Uno de los mayores retos para la detección oportuna es cultural. En muchas familias, los olvidos frecuentes se atribuyen al envejecimiento natural, lo que reduce la percepción de riesgo.
” “Los olvidos recurrentes en personas de 50 o 60 años no son normales”, señaló Diego Apreza, representante de Lilly, al referirse a la importancia del diagnóstico temprano. Sin embargo, en la práctica, estos síntomas rara vez derivan en evaluaciones médicas especializadas, lo que retrasa el acceso a estudios formales.
El problema también se extiende al primer nivel de atención médica. La alta demanda, el tiempo limitado en consulta y la falta de protocolos estandarizados para evaluar funciones cognitivas dificultan la identificación temprana del deterioro.
Aunque existen pruebas breves que pueden aplicarse en consultorio, estas no siempre se utilizan. Como resultado, muchos pacientes llegan a neurología cuando la enfermedad ya se encuentra en etapas más avanzadas.
” “El diagnóstico ha avanzado mucho, pero seguimos fallando en lo básico: no normalizar los síntomas”, reconoció Apreza.
En numerosos casos, los primeros signos son detectados por familiares o cuidadores, quienes observan cambios como citas olvidadas, repetición constante de preguntas o extravío frecuente de objetos. Sin embargo, estas señales no siempre se traducen en una consulta inmediata, debido a la negación o al temor de enfrentar un posible diagnóstico.

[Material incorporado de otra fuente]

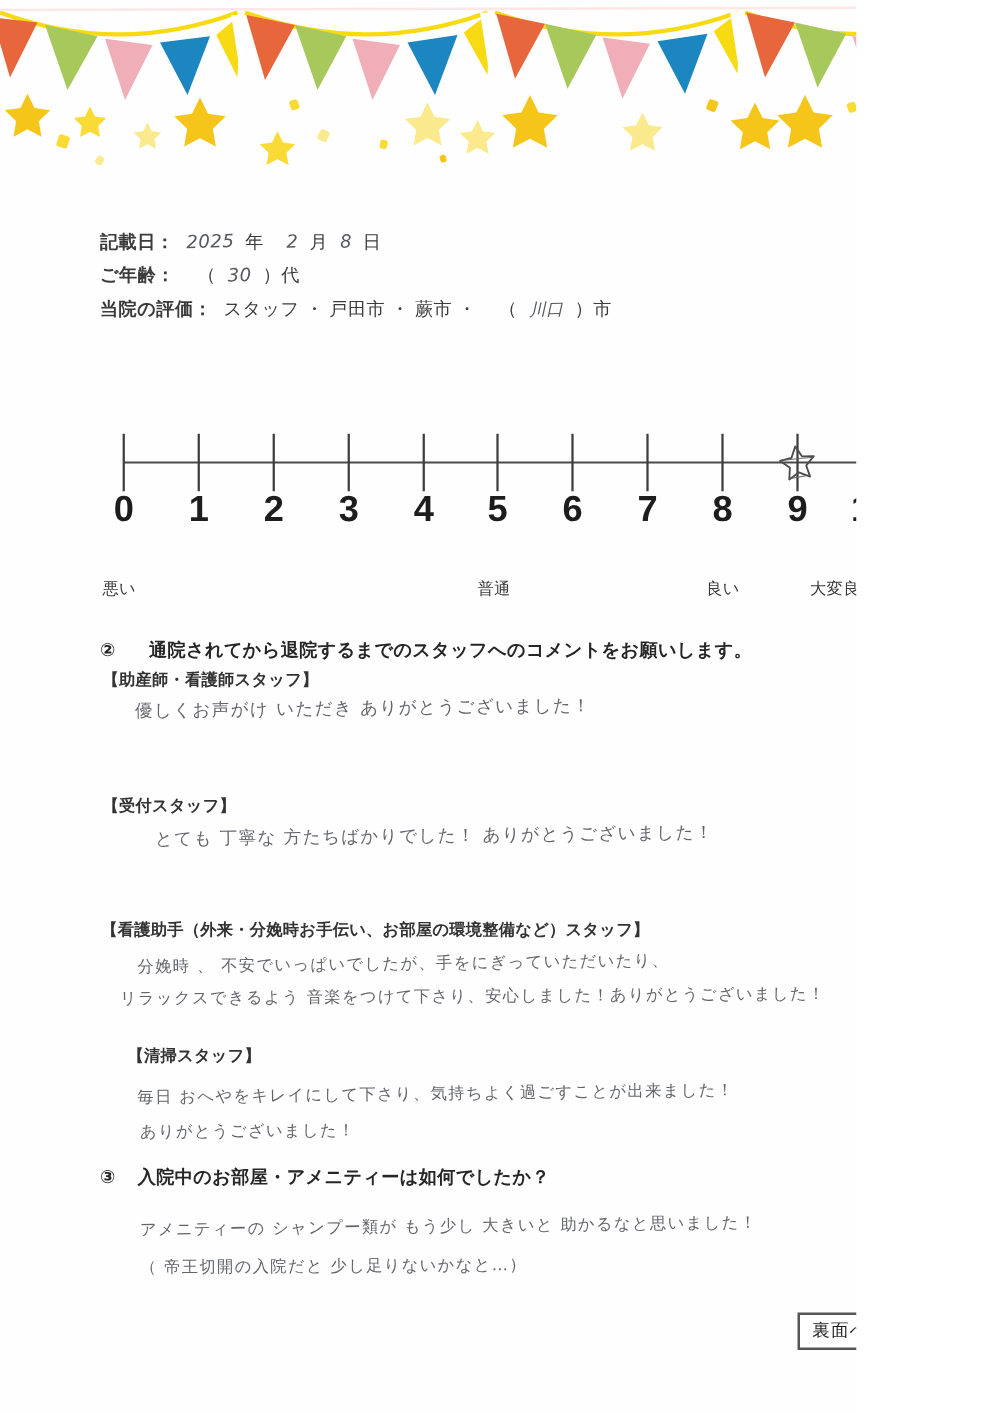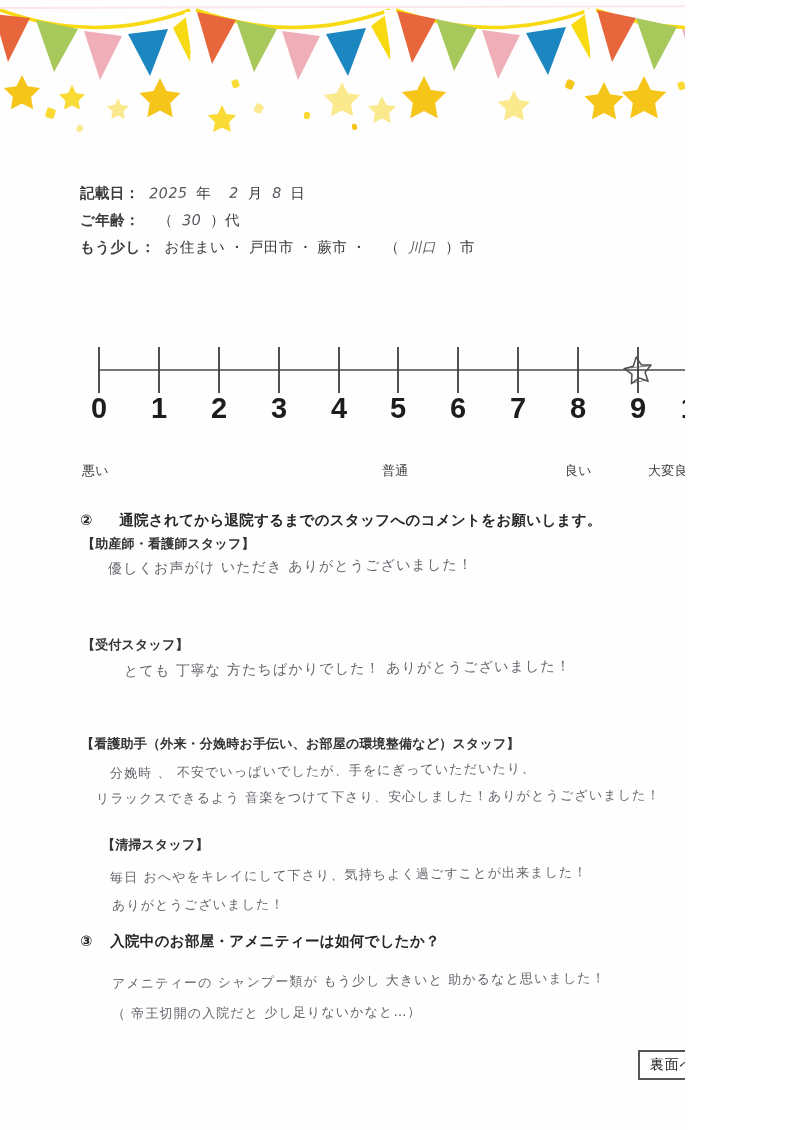--- a/index.html
+++ b/index.html
@@ -241,23 +241,23 @@
       <span class="gap"></span>
         <span class="gap"></span>
       <span>（</span>
       <span class="gap"></span>
       <span class="hw">30</span>
       <span class="gap"></span>
       <span>）代</span>
     </div>
 
     <div class="meta-line">
-      <span class="meta-label">もう少し：</span>
-      <span class="gap"></span>
-      <span>お住まい ・ 戸田市 ・ 蕨市 ・</span>
+      <span class="meta-label">当院の評価：</span>
+      <span class="gap"></span>
+      <span>スタッフ ・ 戸田市 ・ 蕨市 ・</span>
       <span class="gap"></span>
         <span class="gap"></span>
       <span>（</span>
       <span class="gap"></span>
       <span class="hw hw-sm">川口</span>
       <span class="gap"></span>
       <span>）市</span>
     </div>
   </div>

Mientras tanto, el avance de la enfermedad continúa.
El retraso en el diagnóstico tiene consecuencias más allá del ámbito clínico. A medida que el Alzheimer progresa, aumenta la dependencia del paciente y el cuidado recae, en la mayoría de los casos, en un familiar directo.

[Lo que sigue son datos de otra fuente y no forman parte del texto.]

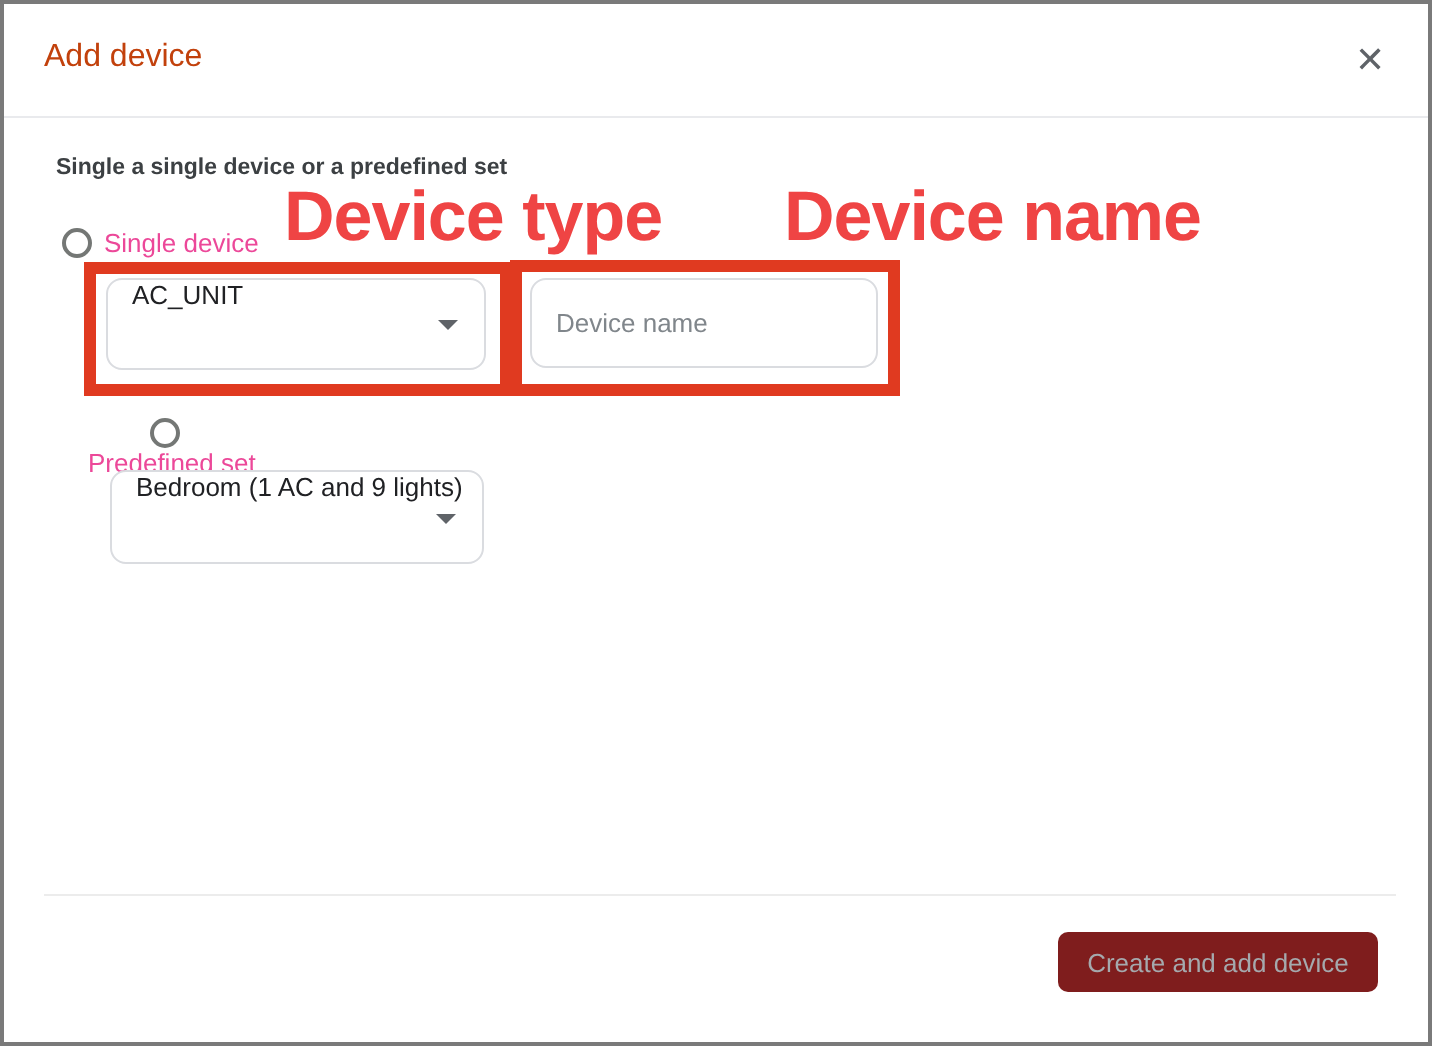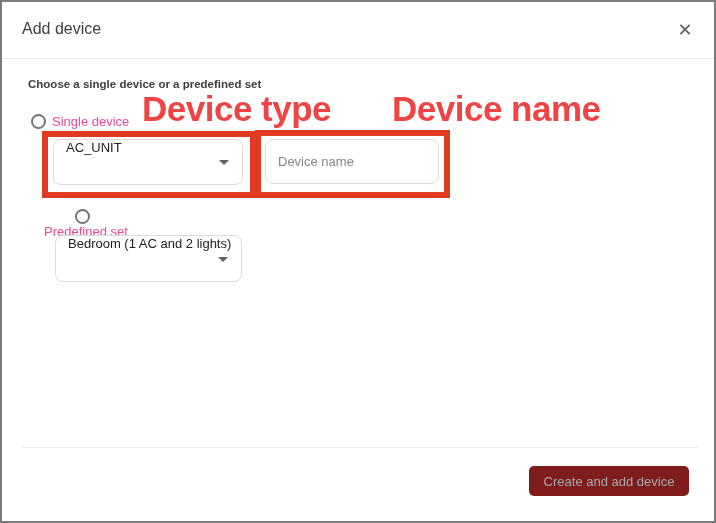--- a/index.html
+++ b/index.html
@@ -2,21 +2,21 @@
 <html><head>
 <meta charset="utf-8">
 <style>
   html,body{margin:0;padding:0;background:#fff;font-family:"Liberation Sans",sans-serif;}
   .dialog{
     position:relative;width:716px;height:523px;box-sizing:border-box;
     background:#ffffff;border:2px solid #7a7a7a;overflow:hidden;
   }
   
   .header{position:absolute;left:0;top:0;width:100%;height:57px;border-bottom:1px solid #e9eaed;box-sizing:border-box;}
-  .title{position:absolute;left:20px;top:18px;font-size:16px;color:#404040;}
+  .title{position:absolute;left:20px;top:18px;font-size:16px;color:#c2410c;}
   .close{
     position:absolute;right:18px;top:17px;width:22px;height:22px;
     font-size:18px;line-height:22px;text-align:center;color:#5f6368;cursor:pointer;
   }
   
   .section-label{position:absolute;left:26px;top:76px;font-size:11.5px;font-weight:bold;color:#3c4043;}
   .radio-row{position:absolute;display:flex;align-items:center;cursor:pointer;}
   .radio-circle{
     width:15px;height:15px;box-sizing:border-box;border:2px solid #747775;border-radius:50%;
     background:#fff;flex:0 0 auto;
@@ -66,41 +66,41 @@
 </head>
 <body>
 
 <div class="dialog">
 
   <div class="header">
     <div class="title">Add device</div>
     <div class="close">✕</div>
   </div>
 
-  <div class="section-label">Choose a single device or a predefined set</div>
+  <div class="section-label">Single a single device or a predefined set</div>
 
   <div class="radio-row" id="radio-row-single">
     <span class="radio-circle"></span>
     <span class="radio-label">Single device</span>
   </div>
 
   <div class="dropdown" id="dropdown-type">
     <span class="dd-value">AC_UNIT</span>
     <span class="caret"></span>
   </div>
 
   <input class="text-input" type="text" placeholder="Device name" style="">
 
   <div class="radio-row" id="radio-row-predef">
     <span class="radio-circle"></span>
     <span class="radio-label">Predefined set</span>
   </div>
 
   <div class="dropdown" id="dropdown-predef">
-    <span class="dd-value">Bedroom (1 AC and 2 lights)</span>
+    <span class="dd-value">Bedroom (1 AC and 9 lights)</span>
     <span class="caret"></span>
   </div>
 
   <div class="ann-text" id="ann-text-type">Device type</div>
   <div class="ann-text" id="ann-text-name">Device name</div>
   <div class="ann-box" id="ann-box-type"></div>
   <div class="ann-box" id="ann-box-name"></div>
 
   <div class="footer-divider"></div>
   <button class="submit-btn">Create and add device</button>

Esto implica ajustes laborales, reducción de ingresos y un impacto emocional sostenido. Aunque estas afectaciones no siempre se reflejan en cifras oficiales, especialistas coinciden en que representan una carga significativa para los hogares.
Actualmente, la investigación médica se enfoca no solo en aliviar síntomas, sino en ralentizar la progresión de la enfermedad y preservar la autonomía el mayor tiempo posible. Sin embargo, estos avances pierden eficacia cuando el diagnóstico llega tarde.
Como parte de los esfuerzos para visibilizar el Alzheimer como un problema de salud pública, Lilly México lanzó la campaña La Ruta de los Recuerdos, una iniciativa audiovisual orientada a generar conciencia sobre la importancia de la detección temprana y el impacto cotidiano de la enfermedad en pacientes y cuidadores.
La propuesta busca subrayar que cada año sin diagnóstico representa una ventaja para el Alzheimer. Detectar a tiempo no solo puede prolongar la independencia del paciente, sino también reducir la carga emocional, social y económica que enfrentan las familias.